Most players, including Brown, point out that the rising complexity of handsets makes FOTA activity inevitable and not just for fixing glitches. Brown said that FOTA activity might include new industry standards in security, perhaps a feature too recently developed to include at launch, or network changes that demand client-side alterations.

“We’re not using this as a crutch to be able to rush software out sooner,” Brown said. “I’d say it’s a safety net.”

Red Bend’s Morten Grauballe, a vice president for marketing, agreed.

“People are not keen to talk about `defects,”‘ he said. “In fact, a lot of so-called defects will never emerge to the consumer’s attention. But the sheer amount of software on mobile phones forces the issue. That’s why deployment of FOTA is taking off.”

Right now, Grauballe said, 80 percent of the FOTA market focuses on fixes and updates, but that’s shifting quickly to focus on revenue-generating services and applications as carriers realize the advantages of the technology.

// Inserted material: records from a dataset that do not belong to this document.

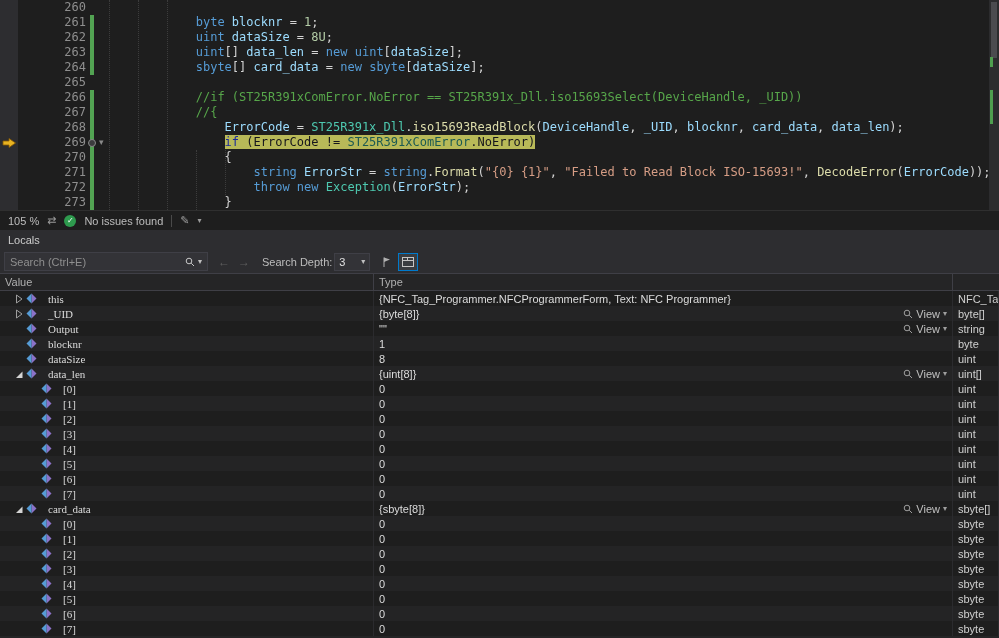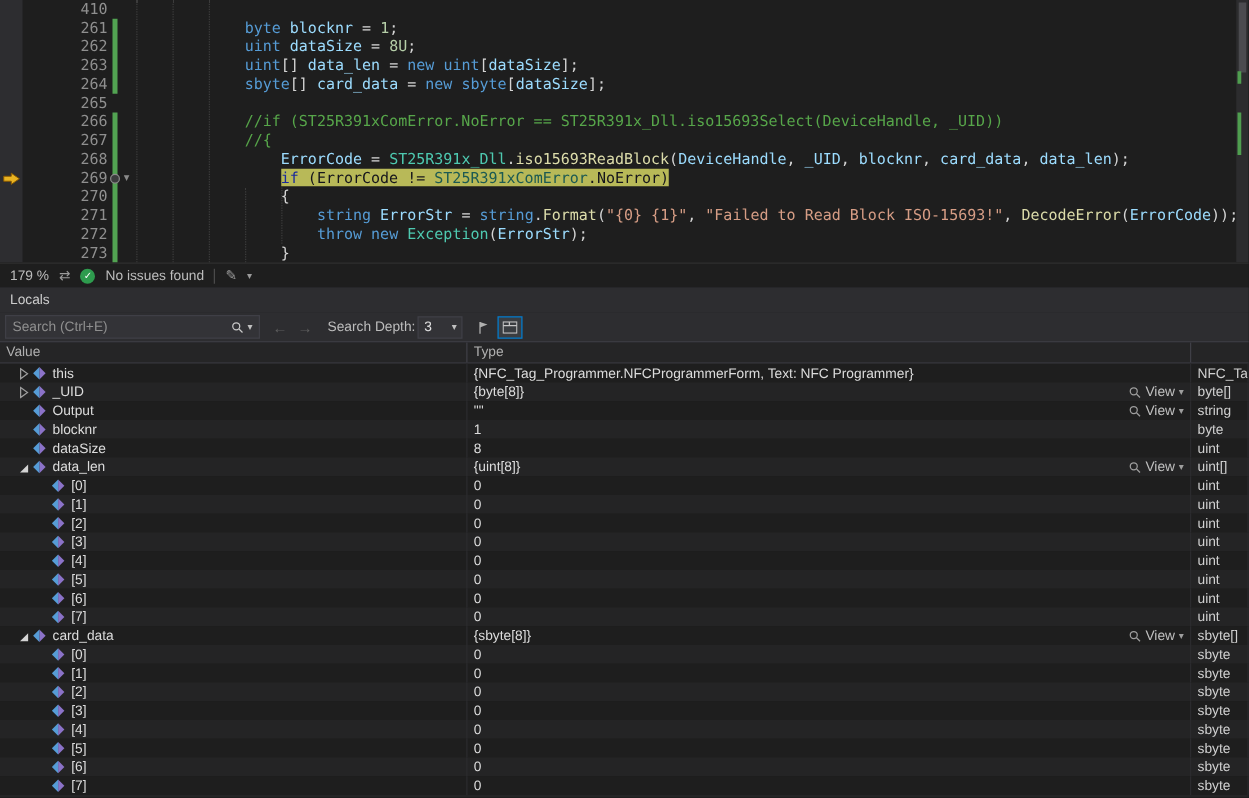"410" span.ln { text: 410 -> 260 }
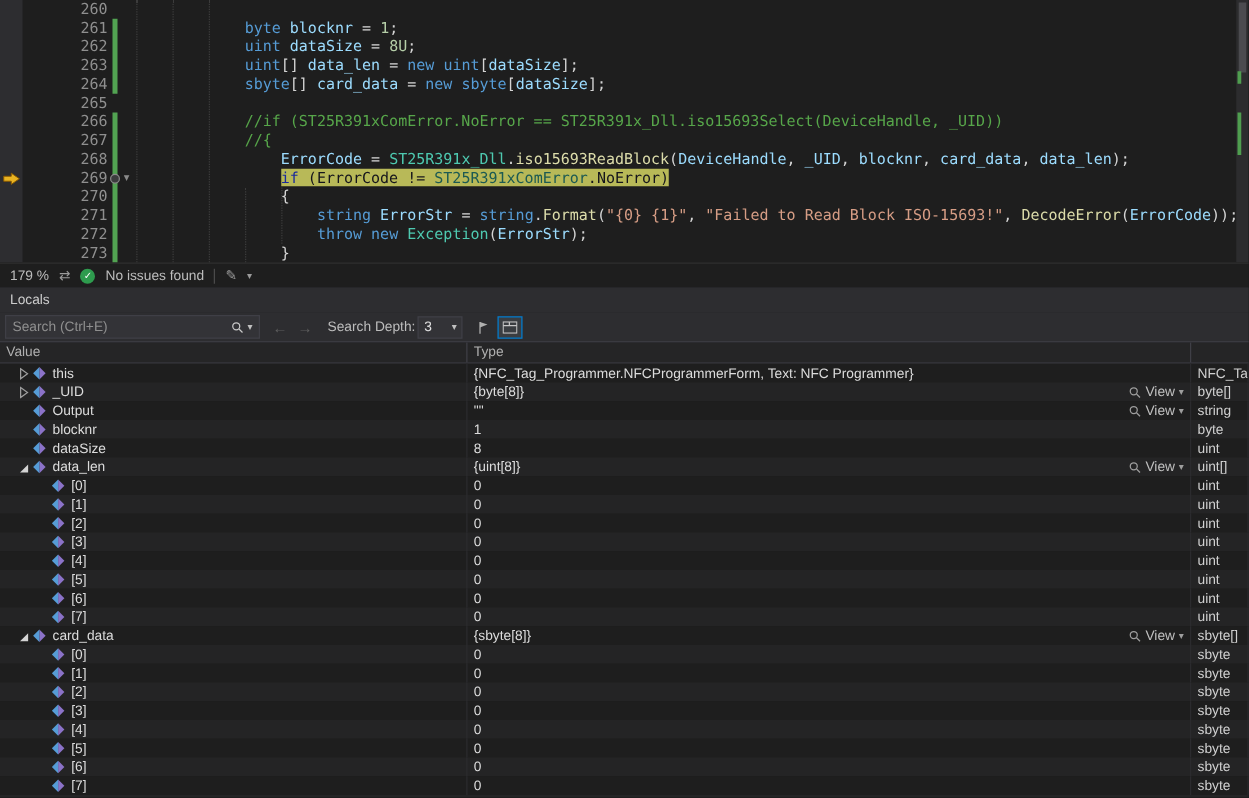"179 %" span { text: 179 -> 105 }
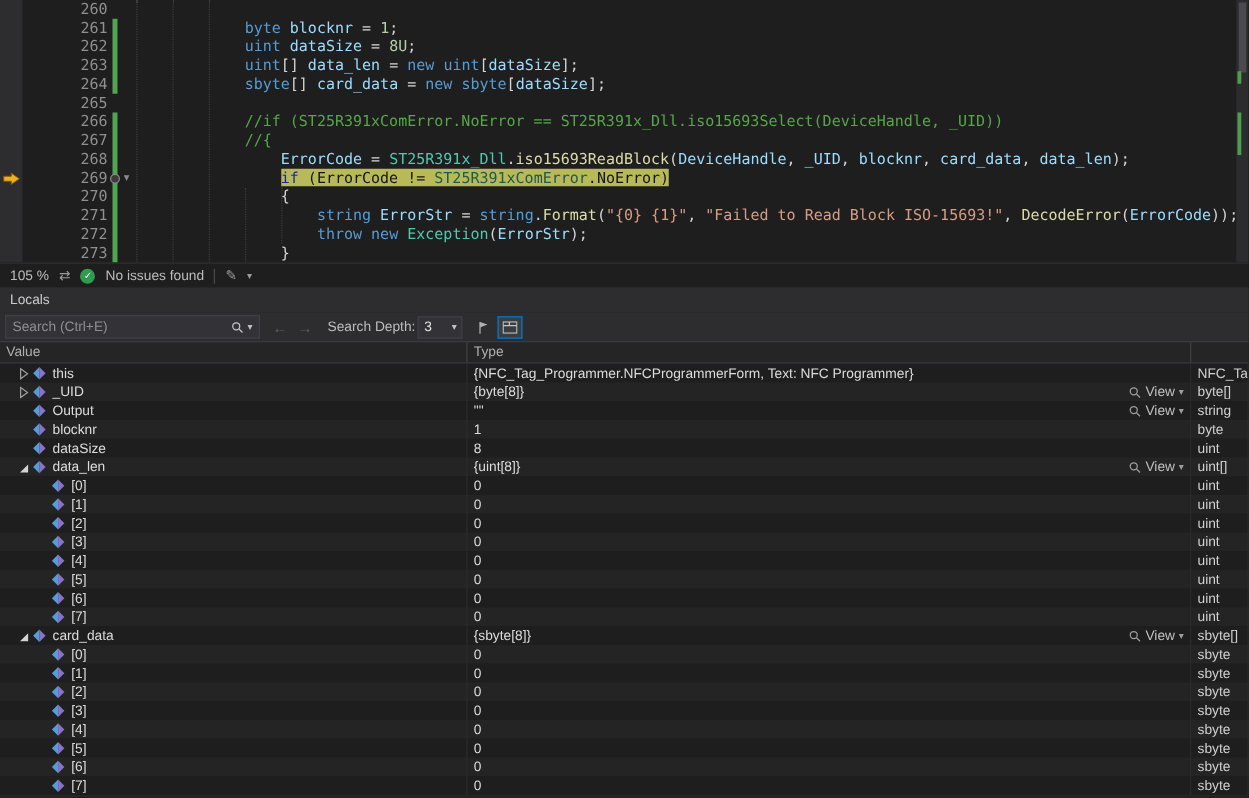"this" .name-cell .nm { font-family: none -> Liberation Serif, serif; margin-left: 3px -> 9px }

“Previously, launching new services depended on the handset replacement cycle,” Grauballe said.

This opens the phone not just to carriers hoping to lure consumers into spending on wireless data, but would also allow the consumer to personalize their handset by, for instance, purchasing an upgraded browser, or other functionality that serves their particular needs.

The next trend is to drive FOTA capabilities down into the reference designs for mobile chipsets, something Bitfone has achieved already with Qualcomm Inc. and Freescale Semiconductor.

Sunil Marolia, vice president for marketing at Bitfone, said the shift from FOTA-enabled fixes to revenue-generating services may take two years as networks and devices require some advances, as do the mindsets of handset vendors, network operators and consumers to realize the technology’s potential.

As is typical in a rapidly emerging technology that promises so much, laying claim to market leadership is widespread. All three vendors-Red Bend, Innopath and Bitfone-explicitly claimed market leadership during interviews last week based on various criteria and metrics.

Now, there’s a sign that there’s money to be made in FOTA.